Chapter 15

Killian

I know what I am.

I’m a man sitting in a dark loft three blocks from a woman’s house, surrounded by monitors that show every room she moves through, watching her on an infrared scope because the binoculars don’t work when she turns her lights off.

I hacked her estate security system. Sixteen cameras — interior and exterior.

A normal person would call this stalking. A professional would call it surveillance. I call it the only thing keeping me alive. I don’t care what it is. I care that she’s safe.

I cross another day on the calendar taped to the wall beside the monitors.

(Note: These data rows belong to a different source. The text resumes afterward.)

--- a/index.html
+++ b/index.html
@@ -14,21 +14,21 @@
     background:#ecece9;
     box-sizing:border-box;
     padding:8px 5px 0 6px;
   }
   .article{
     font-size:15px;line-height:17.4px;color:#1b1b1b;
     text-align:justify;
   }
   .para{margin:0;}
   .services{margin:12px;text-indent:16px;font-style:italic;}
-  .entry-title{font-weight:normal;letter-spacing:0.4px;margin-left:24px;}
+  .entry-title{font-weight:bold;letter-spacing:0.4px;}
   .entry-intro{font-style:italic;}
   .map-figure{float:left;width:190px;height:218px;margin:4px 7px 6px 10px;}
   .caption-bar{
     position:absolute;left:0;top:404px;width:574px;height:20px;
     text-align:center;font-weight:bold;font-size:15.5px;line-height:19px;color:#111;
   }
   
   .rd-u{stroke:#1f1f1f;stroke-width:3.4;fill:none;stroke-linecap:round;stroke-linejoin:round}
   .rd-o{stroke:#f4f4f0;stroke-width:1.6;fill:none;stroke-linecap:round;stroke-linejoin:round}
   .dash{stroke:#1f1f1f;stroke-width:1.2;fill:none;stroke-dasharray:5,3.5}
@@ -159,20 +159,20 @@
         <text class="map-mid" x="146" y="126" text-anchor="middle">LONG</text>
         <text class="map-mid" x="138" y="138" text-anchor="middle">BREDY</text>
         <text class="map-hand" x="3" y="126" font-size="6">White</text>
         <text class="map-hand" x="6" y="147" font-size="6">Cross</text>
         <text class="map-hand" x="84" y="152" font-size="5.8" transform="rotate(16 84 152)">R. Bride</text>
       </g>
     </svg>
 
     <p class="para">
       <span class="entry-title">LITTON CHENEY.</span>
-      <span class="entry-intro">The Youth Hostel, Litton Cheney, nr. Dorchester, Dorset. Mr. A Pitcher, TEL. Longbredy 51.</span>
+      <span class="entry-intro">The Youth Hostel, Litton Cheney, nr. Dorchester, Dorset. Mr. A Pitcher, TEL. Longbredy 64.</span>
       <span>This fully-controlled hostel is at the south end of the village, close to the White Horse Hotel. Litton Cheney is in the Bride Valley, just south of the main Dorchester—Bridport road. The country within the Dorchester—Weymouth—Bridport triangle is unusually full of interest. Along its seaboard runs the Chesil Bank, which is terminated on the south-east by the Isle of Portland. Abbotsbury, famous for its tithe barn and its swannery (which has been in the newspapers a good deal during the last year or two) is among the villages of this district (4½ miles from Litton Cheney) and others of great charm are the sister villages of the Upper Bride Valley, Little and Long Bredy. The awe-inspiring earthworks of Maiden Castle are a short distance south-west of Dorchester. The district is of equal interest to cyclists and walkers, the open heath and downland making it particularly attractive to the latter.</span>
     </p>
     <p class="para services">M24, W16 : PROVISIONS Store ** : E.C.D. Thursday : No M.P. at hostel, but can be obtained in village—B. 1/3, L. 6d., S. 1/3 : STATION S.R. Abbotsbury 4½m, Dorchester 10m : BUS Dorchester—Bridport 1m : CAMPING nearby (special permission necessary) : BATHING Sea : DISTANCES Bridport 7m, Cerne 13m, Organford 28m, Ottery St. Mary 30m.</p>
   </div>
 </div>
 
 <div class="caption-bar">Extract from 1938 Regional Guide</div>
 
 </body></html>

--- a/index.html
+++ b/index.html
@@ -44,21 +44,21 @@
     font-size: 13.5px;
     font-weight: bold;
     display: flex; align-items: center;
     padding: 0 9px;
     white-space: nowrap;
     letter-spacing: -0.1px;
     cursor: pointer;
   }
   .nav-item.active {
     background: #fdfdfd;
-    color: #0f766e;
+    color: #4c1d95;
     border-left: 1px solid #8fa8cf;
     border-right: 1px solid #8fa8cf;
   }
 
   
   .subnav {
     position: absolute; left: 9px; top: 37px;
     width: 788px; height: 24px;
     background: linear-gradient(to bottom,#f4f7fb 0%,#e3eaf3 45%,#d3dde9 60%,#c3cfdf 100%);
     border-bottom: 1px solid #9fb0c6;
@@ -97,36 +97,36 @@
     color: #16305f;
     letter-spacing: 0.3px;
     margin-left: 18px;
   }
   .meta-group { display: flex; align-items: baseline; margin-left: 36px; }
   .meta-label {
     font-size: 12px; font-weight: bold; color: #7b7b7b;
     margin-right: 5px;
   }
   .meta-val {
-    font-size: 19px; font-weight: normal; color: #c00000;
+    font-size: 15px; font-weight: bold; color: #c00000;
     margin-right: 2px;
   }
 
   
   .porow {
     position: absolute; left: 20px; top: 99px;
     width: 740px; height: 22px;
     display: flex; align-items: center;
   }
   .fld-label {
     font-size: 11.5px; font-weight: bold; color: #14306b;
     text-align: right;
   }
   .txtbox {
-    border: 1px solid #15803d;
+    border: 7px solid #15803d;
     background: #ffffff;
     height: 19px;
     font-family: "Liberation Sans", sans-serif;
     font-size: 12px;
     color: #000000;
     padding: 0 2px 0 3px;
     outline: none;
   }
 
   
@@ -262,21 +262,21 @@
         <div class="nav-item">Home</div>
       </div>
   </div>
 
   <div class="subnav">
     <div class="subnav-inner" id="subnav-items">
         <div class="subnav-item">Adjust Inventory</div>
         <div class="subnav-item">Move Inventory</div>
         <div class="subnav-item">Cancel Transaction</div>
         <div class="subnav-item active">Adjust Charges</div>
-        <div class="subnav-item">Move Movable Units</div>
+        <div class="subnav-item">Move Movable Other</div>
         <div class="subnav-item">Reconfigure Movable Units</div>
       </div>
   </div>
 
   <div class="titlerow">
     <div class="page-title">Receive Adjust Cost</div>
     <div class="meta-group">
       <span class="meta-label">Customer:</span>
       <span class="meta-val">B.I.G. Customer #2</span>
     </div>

The marks are getting heavier, deeper, the pen nearly tearing through the paper. Fourteen lines. Half of them slashed.

I watch the infrared outline of her body shift from horizontal to vertical, the heat signature moving from bed to bathroom. Three minutes later, the light comes on — same as yesterday, same as every day since I left her. She doesn’t sleep.

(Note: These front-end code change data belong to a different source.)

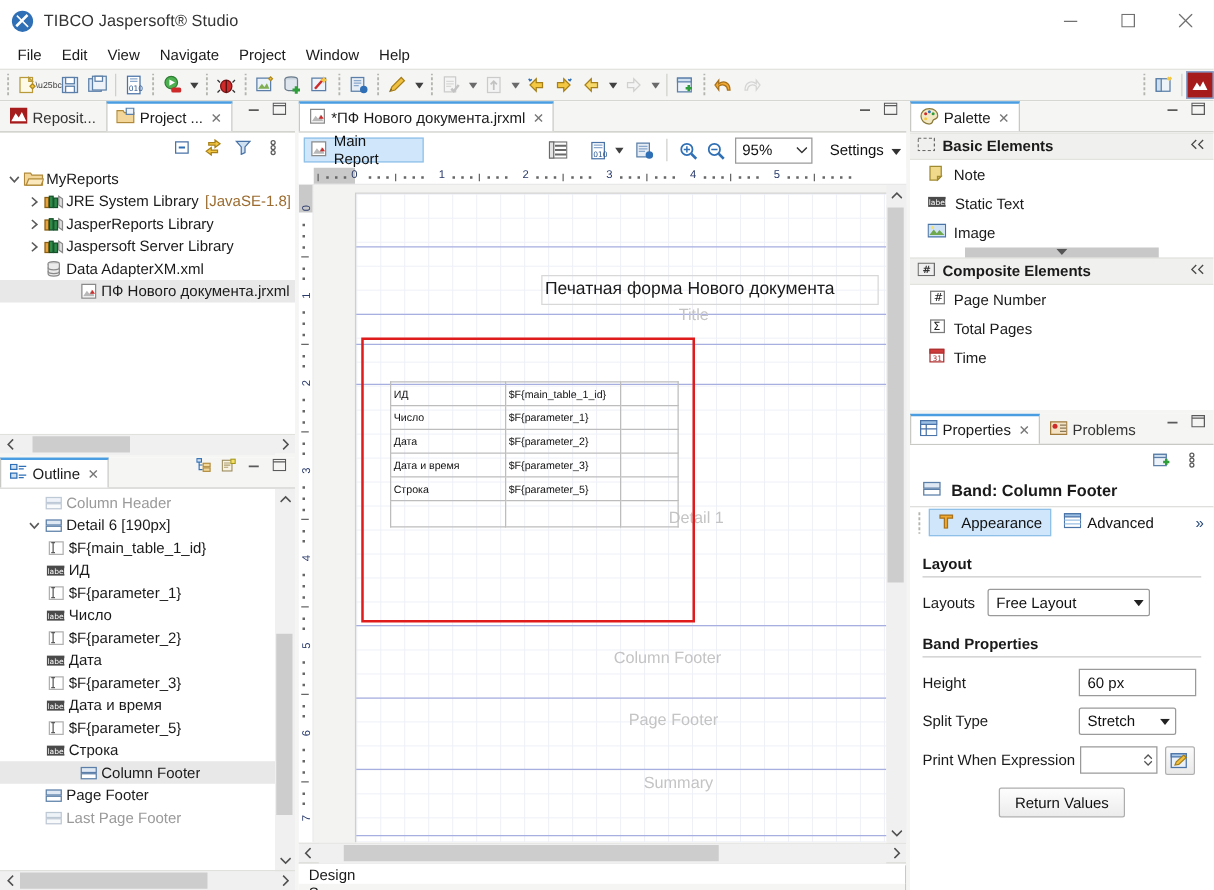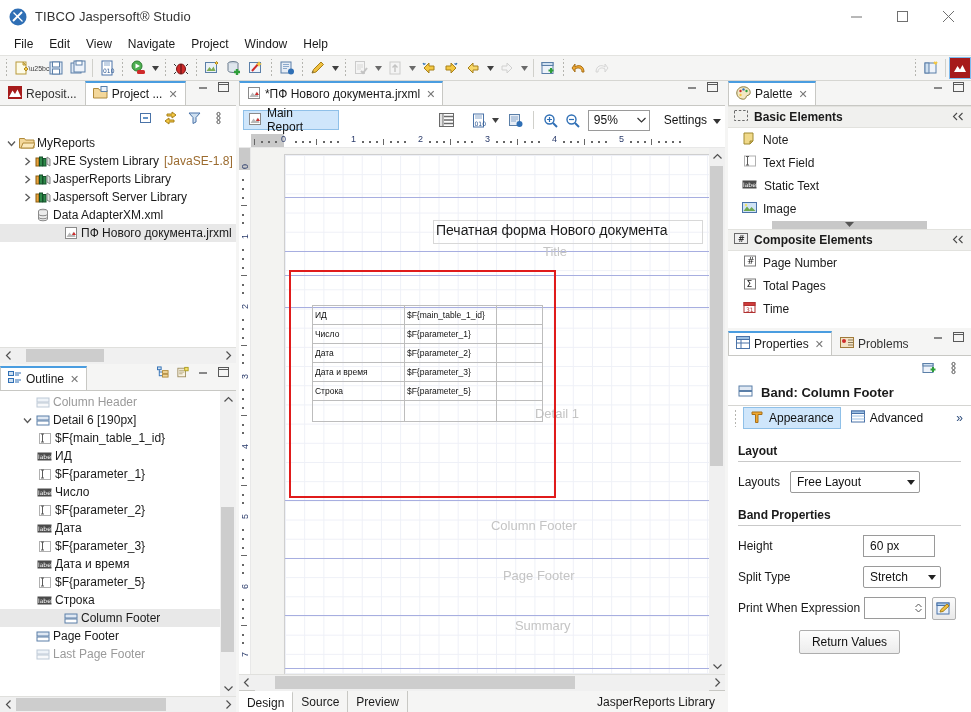--- a/index.html
+++ b/index.html
@@ -222,21 +222,21 @@
     position:absolute;border:2px solid #e01b1b;
   }
   .tbl{position:absolute;border-collapse:collapse;}
   .tbl td{
     border:1px solid #bdbdbd;font-size:8.5px;color:#111;
     padding:1px 2px;height:19px;vertical-align:middle;white-space:nowrap;
   }
 
   .ed-bottom{
     height:22px;min-height:22px;display:flex;align-items:stretch;
-    background:#f5f5f4;border-top:1px solid #c8c8c4;
+    background:#f5f5f4;border-top:1px solid #c8c8c4;flex-direction:column;
   }
   .ed-bottom .btab{
     display:flex;align-items:center;padding:0 8px;font-size:12px;color:#1a1a1a;
     border-right:1px solid #c8c8c4;
   }
   .ed-bottom .btab.active{background:#ffffff;border-top:2px solid #ffffff;}
   .ed-bottom .blabel{margin-left:auto;display:flex;align-items:center;padding-right:10px;font-size:12px;color:#1a1a1a;}
 
   
   .pal-section{
@@ -1356,29 +1356,20 @@
           <div class="pal-item">
             <span>
               <svg width="15" height="15" viewBox="0 0 15 15">
                 <path d="M2 2 h9 v8 l-3 3 h-6 z" fill="#f0d98a" stroke="#a08a30"></path>
                 <path d="M11 10 l-3 3 v-3 z" fill="#d8bb62" stroke="#a08a30"></path>
               </svg>
             </span>
             <span>Note</span>
           </div>
 
-          <div class="pal-item">
-            <span>
-              <svg width="15" height="14" viewBox="0 0 15 14">
-                <rect x="2.5" y="2" width="11" height="10" fill="#fff" stroke="#b0b0b0"></rect>
-                <path d="M4 2.5 h3 M5.5 2.5 v8.5 M4 11 h3" stroke="#5a5a5a"></path>
-              </svg>
-            </span>
-            <span>Text Field</span>
-          </div>
 
           <div class="pal-item">
             <span>
               <svg width="16" height="11" viewBox="0 0 16 11">
                   <rect x="0.5" y="1.5" width="14" height="8" fill="#4a4a4a"></rect>
                   <text x="1" y="8" font-size="6" fill="#fff" font-family="DejaVu Sans">label</text>
                 </svg>
             </span>
             <span>Static Text</span>
           </div>
@@ -1557,21 +1548,21 @@
                   </svg>
               </span>
             </div>
           </div>
 
           <div class="grp-head" style="margin-top:14px;">Band Properties</div>
           <div class="grp-rule"></div>
 
           <div class="prow">
             <span class="plab">Height</span>
-            <div class="txtbox" style="width:72px;text-align:right;">
+            <div class="txtbox" style="width:94px;text-align:right;">
               <span>60 px</span>
             </div>
           </div>
 
           <div class="prow">
             <span class="plab">Split Type</span>
             <div class="combo" style="width:78px;">
               <span>Stretch</span>
               <span class="cv">
                 <svg width="8" height="5">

She’s sitting on the edge of her bed, phone in hand, staring at it.

Ghost’s last message is probably still open.

She does this every morning — checks the phone, reads whatever I wrote last, and sits with it for a few minutes before the day starts.

I know because I watch her do it. Every morning. From this chair.

I should feel something about that. Shame, maybe.

The awareness that I’m monitoring a woman and justifying it as protection.

, but what I feel is the constant, grinding need to be closer.

The cameras aren’t enough. The binoculars aren’t enough.

The DMs aren’t enough. Nothing is enough except being in the room with her, and I can’t do that for seven more days.

So, I watch, and I don’t apologize for it, and I don’t plan to stop.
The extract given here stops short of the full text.